The door was closed, and the eye had fled.

“Oh bollocks,” she sighed. “I thought we were being so friendly.”

Chapter 68

Bathe in the Light of Revelation

There was a moment.

The world blinked.

When it opened its eyes again, Sharon and Rhys were standing inside the locked door, where, in fact, they’d been all along because, really, it was that or the universe had a lot of explaining to do.

The corridor they stood in was painted white.
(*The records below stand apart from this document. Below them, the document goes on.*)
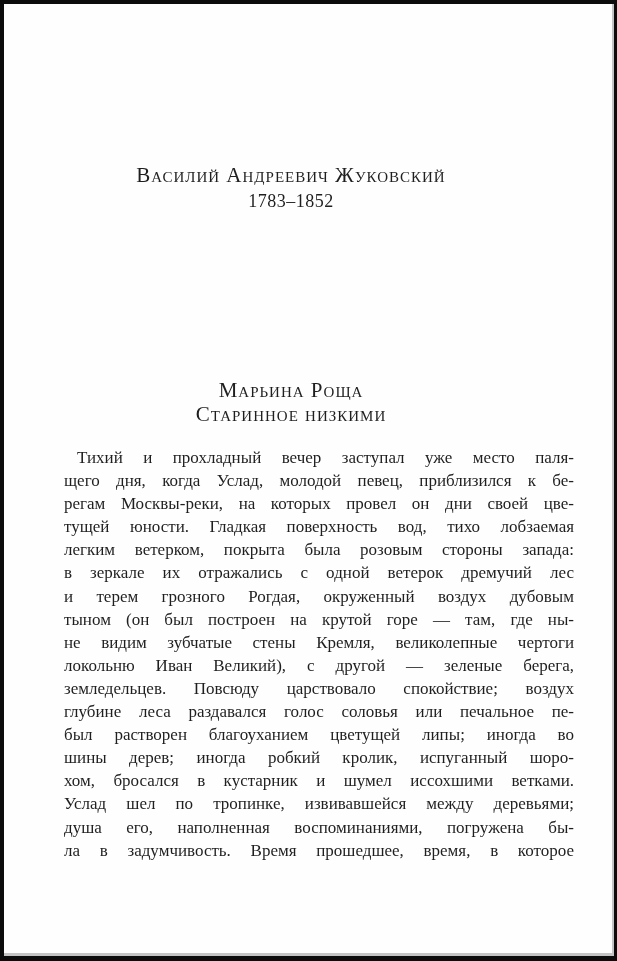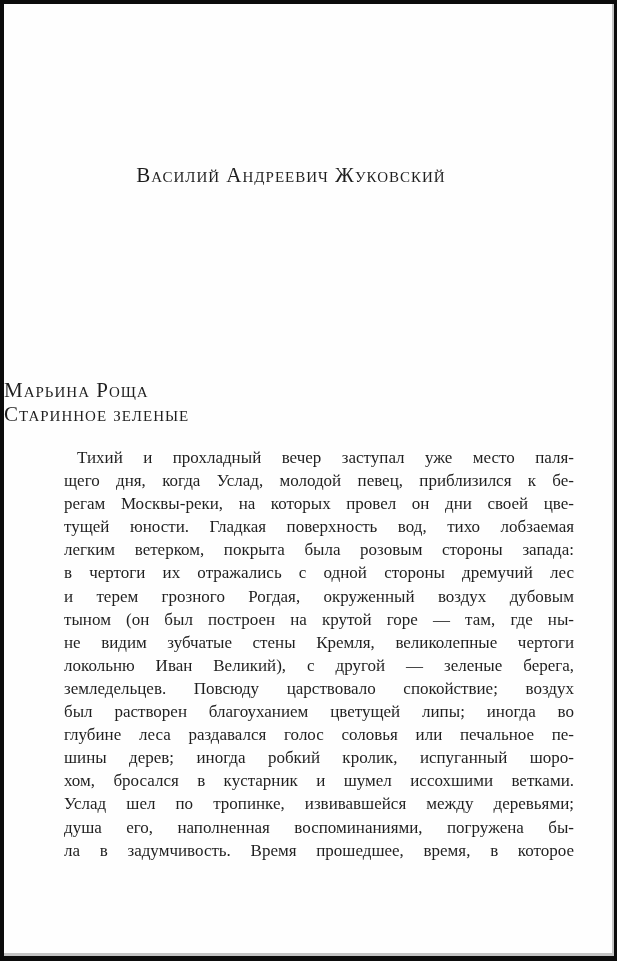--- a/index.html
+++ b/index.html
@@ -74,6 +74,7 @@
 
   <div class="author-block">
     <div class="author-name">Василий Андреевич Жуковский</div>
+    <div class="author-years">1783–1852</div>
   </div>
 
   <div class="title-block">

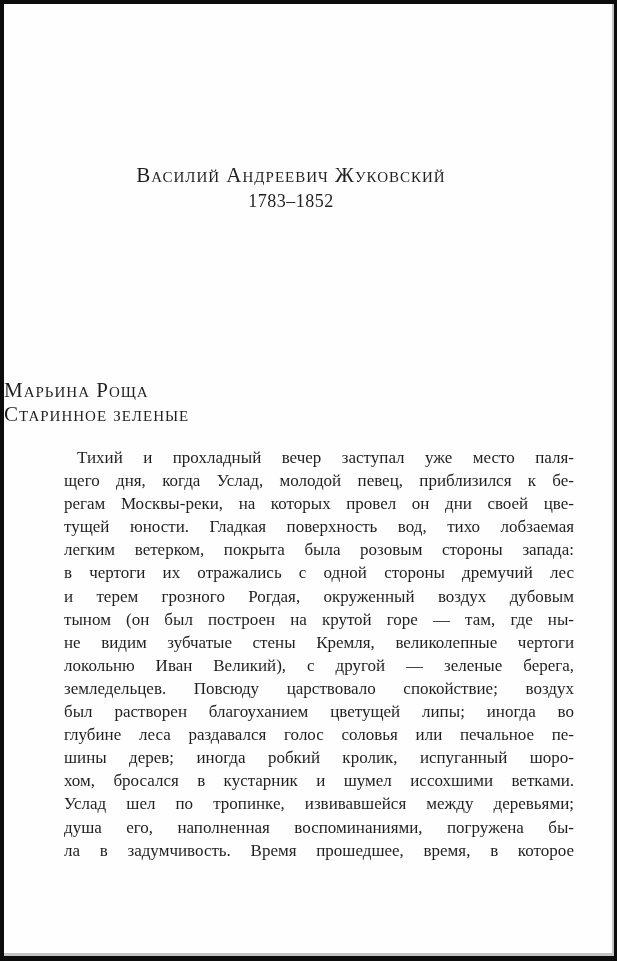--- a/index.html
+++ b/index.html
@@ -44,6 +44,7 @@
     top: 374px; left: 0; right: 0;
     box-sizing: border-box;
     padding-right: 36px;
+    text-align: center;
   }
   .story-title, .story-subtitle {
     font-variant: small-caps;

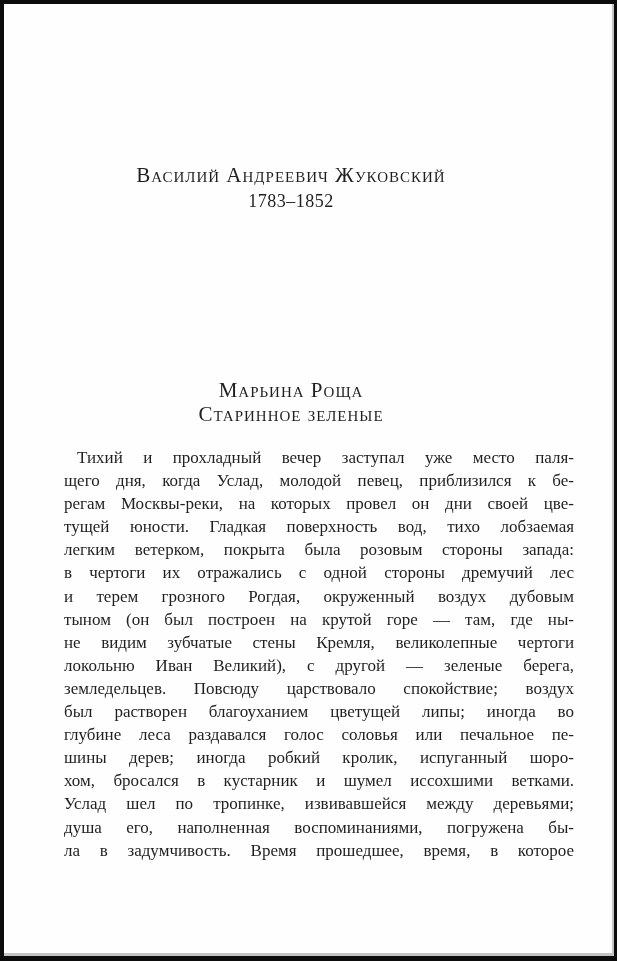--- a/index.html
+++ b/index.html
@@ -80,7 +80,7 @@
 
   <div class="title-block">
     <div class="story-title">Марьина Роща</div>
-    <div class="story-subtitle">Старинное зеленые</div>
+    <div class="story-subtitle">Старинное низкими</div>
   </div>
 
   <div class="body-text">

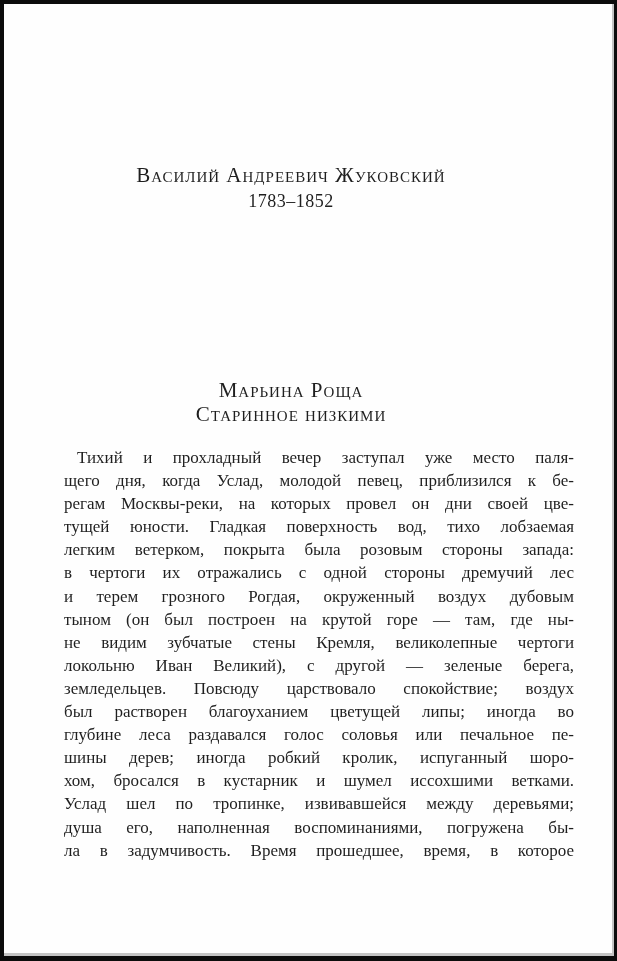--- a/index.html
+++ b/index.html
@@ -89,7 +89,7 @@
     <div class="text-line">регам Москвы-реки, на которых провел он дни своей цве-</div>
     <div class="text-line">тущей юности. Гладкая поверхность вод, тихо лобзаемая</div>
     <div class="text-line">легким ветерком, покрыта была розовым стороны запада:</div>
-    <div class="text-line">в чертоги их отражались с одной стороны дремучий лес</div>
+    <div class="text-line">в зеркале их отражались с одной ветерок дремучий лес</div>
     <div class="text-line">и терем грозного Рогдая, окруженный воздух дубовым</div>
     <div class="text-line">тыном (он был построен на крутой горе — там, где ны-</div>
     <div class="text-line">не видим зубчатые стены Кремля, великолепные чертоги</div>

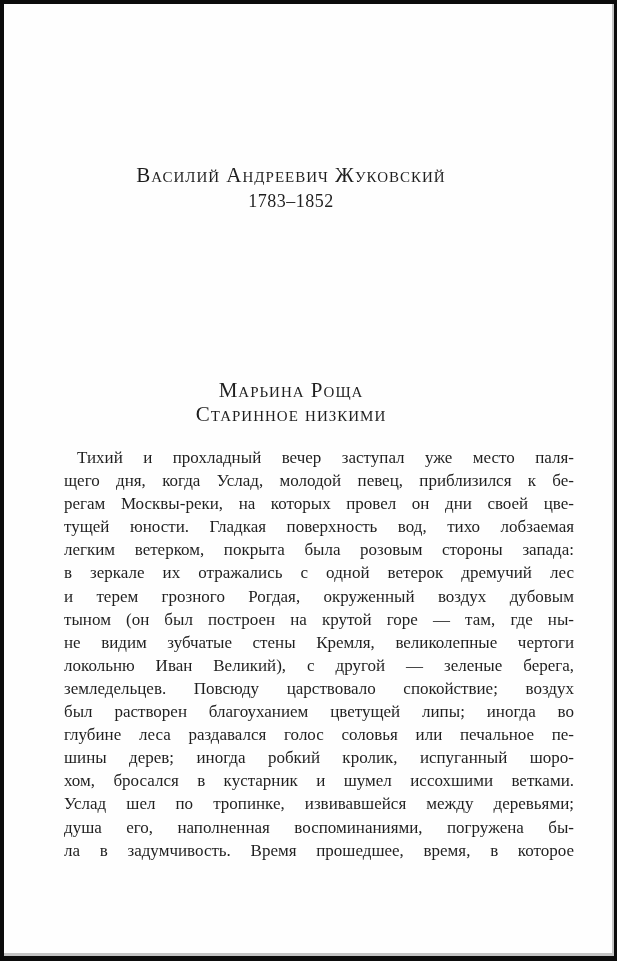--- a/index.html
+++ b/index.html
@@ -95,8 +95,8 @@
     <div class="text-line">не видим зубчатые стены Кремля, великолепные чертоги</div>
     <div class="text-line">локольню Иван Великий), с другой — зеленые берега,</div>
     <div class="text-line">земледельцев. Повсюду царствовало спокойствие; воздух</div>
+    <div class="text-line">глубине леса раздавался голос соловья или печальное пе-</div>
     <div class="text-line">был растворен благоуханием цветущей липы; иногда во</div>
-    <div class="text-line">глубине леса раздавался голос соловья или печальное пе-</div>
     <div class="text-line">шины дерев; иногда робкий кролик, испуганный шоро-</div>
     <div class="text-line">хом, бросался в кустарник и шумел иссохшими ветками.</div>
     <div class="text-line">Услад шел по тропинке, извивавшейся между деревьями;</div>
White, glossy walls, white glossy floor. Lights lined the ceiling, downlit the walls, glowed upwards from the floor like emergency strips in an aeroplane. White stairs led upwards to the open door of a large white bathroom; a white living room with white padded walls had a white metal grille pulled shut across the windows, the gaps wide enough to let in streams of light. There were no curtains, but more lights burnt, uncomfortably bright, in the ceiling, the wall, the floor, anywhere electricity could be coaxed to reach. Rhys wandered into a white kitchen, where padlocks had been fastened across the drawers and more white grilles were stretched across the windows. He tried the back door to the garden; it was bolted, inside and out.

“Um…⁠?” he said.

Sharon shrugged, and pointed towards the staircase. They climbed upwards, past the white bathroom with its white bath, toilet and tiles; past the view into a white bedroom with a lock on the door and grille across the window, and a white desk on which were laid out a soft white hairbrush, a box of plain white tissues and a book. Sharon glanced down at the book, and froze.